安年却抬手捂住了他的唇,她的声音很轻:“可是傅擎深,你知道么?从始至终,我最恨最恨的,不是你!真的不是,我只是恨我自己,恨我将你当成了我的全部,恨我将自己所有的喜怒哀乐都给了你。”
“就连没能见我妈最后一面,都是因为我,我顾着你的感受,我想着奶奶喜欢我,你也会喜欢我。所以我……我带着那丁点讨好的心理,我在我妈病成那个模样的时候将她丢下……”

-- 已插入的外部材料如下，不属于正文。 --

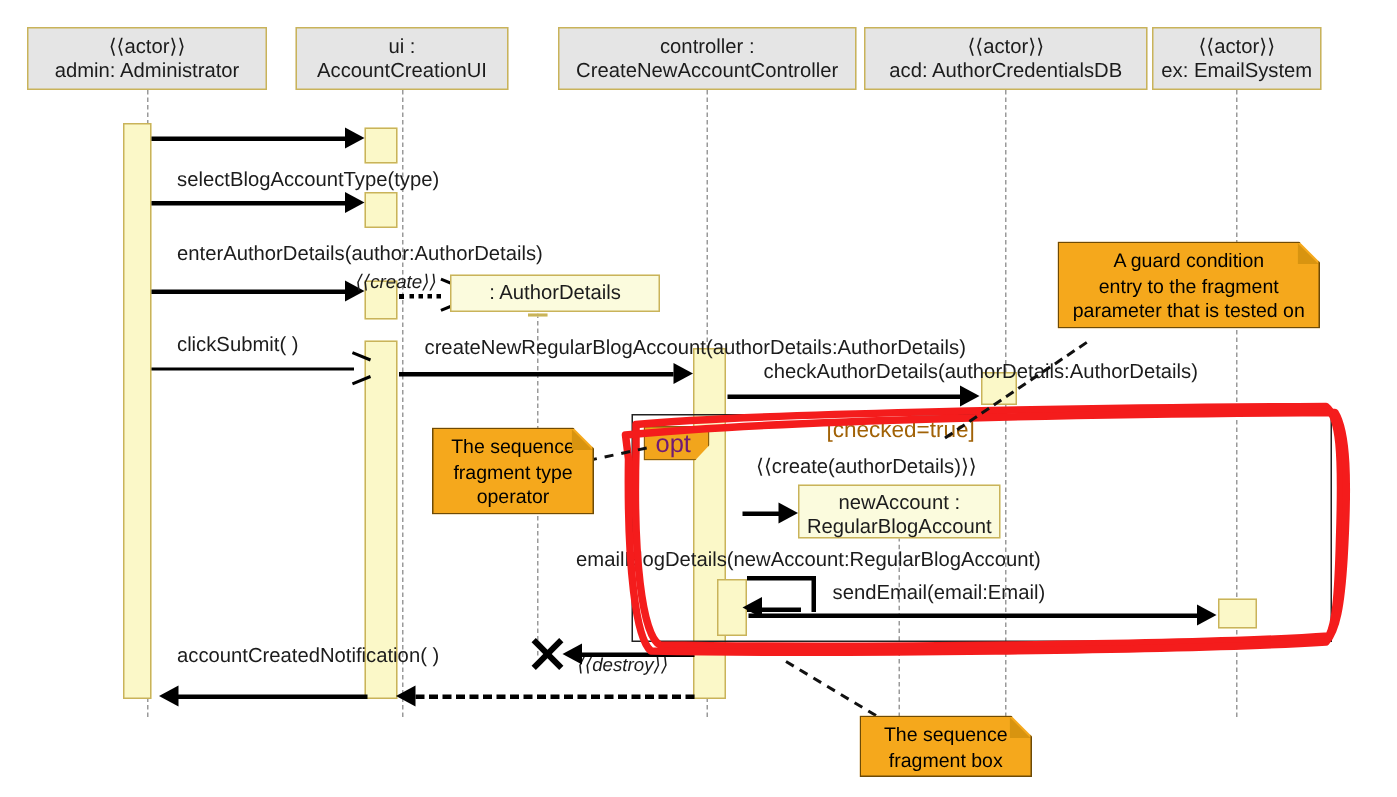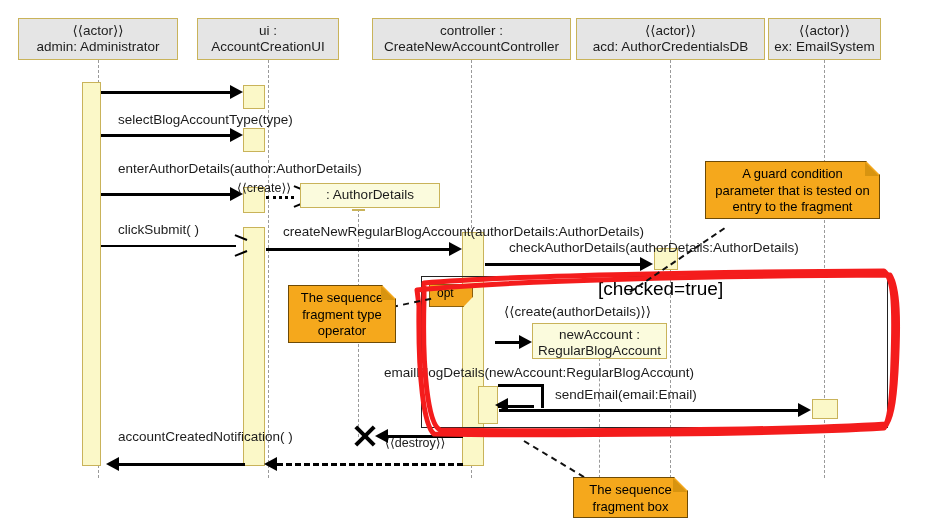"⟨⟨create⟩⟩" .msg-label.small { font-style: none -> italic }
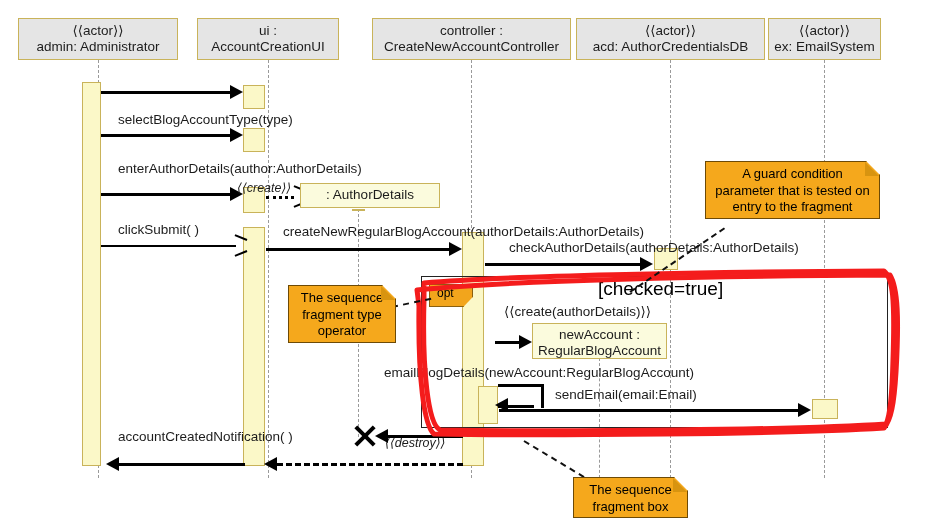"parameter that is tested on" div { order: before "entry to the fragment" -> after "entry to the fragment" }
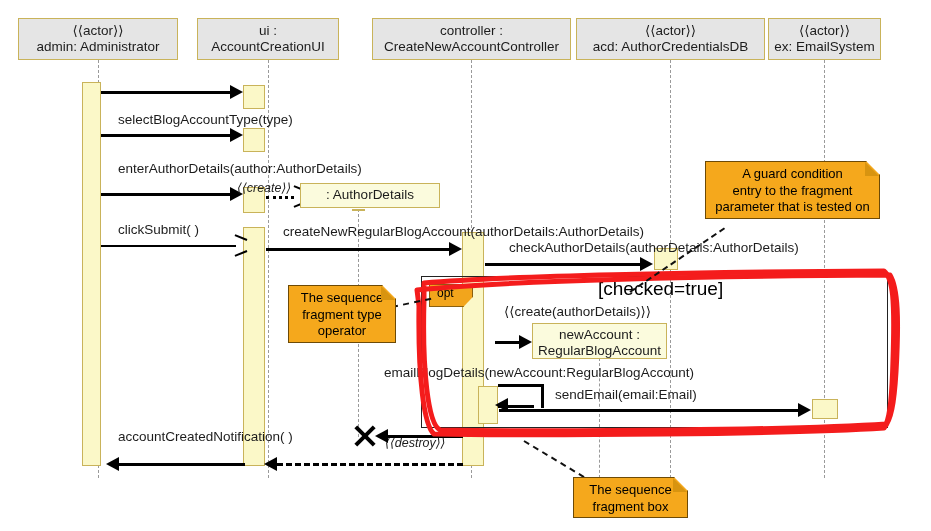"opt" .fragment-tag { color: #000000 -> #701a75; font-size: 12px -> 17px }
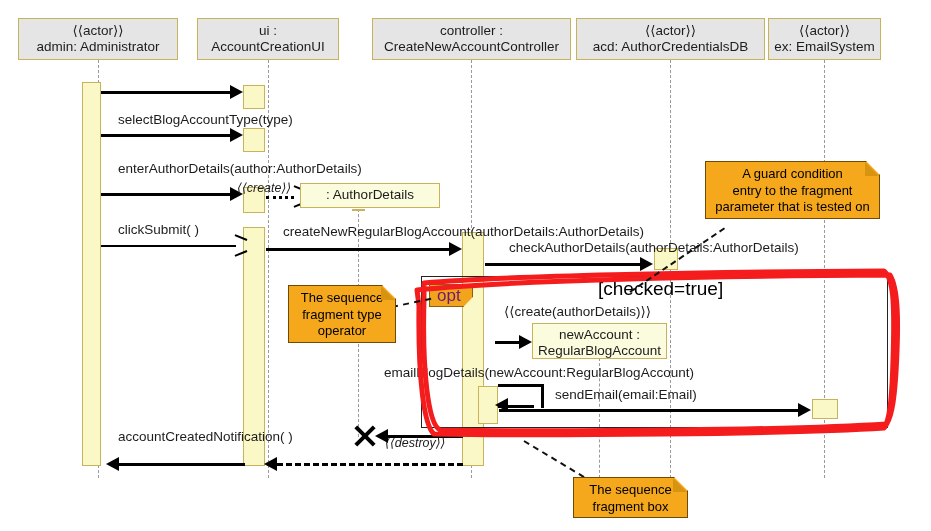"[checked=true]" .guard { color: #000000 -> #a16207; font-size: 19px -> 15px; margin-left: 47px -> none }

“你知道么傅擎深,就连那前一天,我都在为了你的生日做准备,我做饭菜,我做蛋糕……可笑么?我看到的是什么,是你维护沈瑜兮,将她当成你的人,而我呢?我成了什么?”
傅擎深只觉得自己的心在滴血。
那个时候,他是怎么想的?
他在乱吃飞醋。
他在国外出差的三个月,他看到了太多有关于安年和顾星洲同进同出的照片。
就连傅应寒合成视频里的照片他也看到了。
原定的出差回国时间是在三日后。
可看到那些照片的他坐不住了。
他怕他的傅太太被人抢走。
他发疯了一样的嫉妒,他立刻让宋朝安排他回国。
他和沈瑜兮在媒体前各种同镜,不过是他的虚荣心作祟,她想看到安年在乎他,为他吃醋,哪怕打来一通电话。
但是没有。
她循规蹈矩,一通电话也没有。
他被嫉妒冲昏了头脑。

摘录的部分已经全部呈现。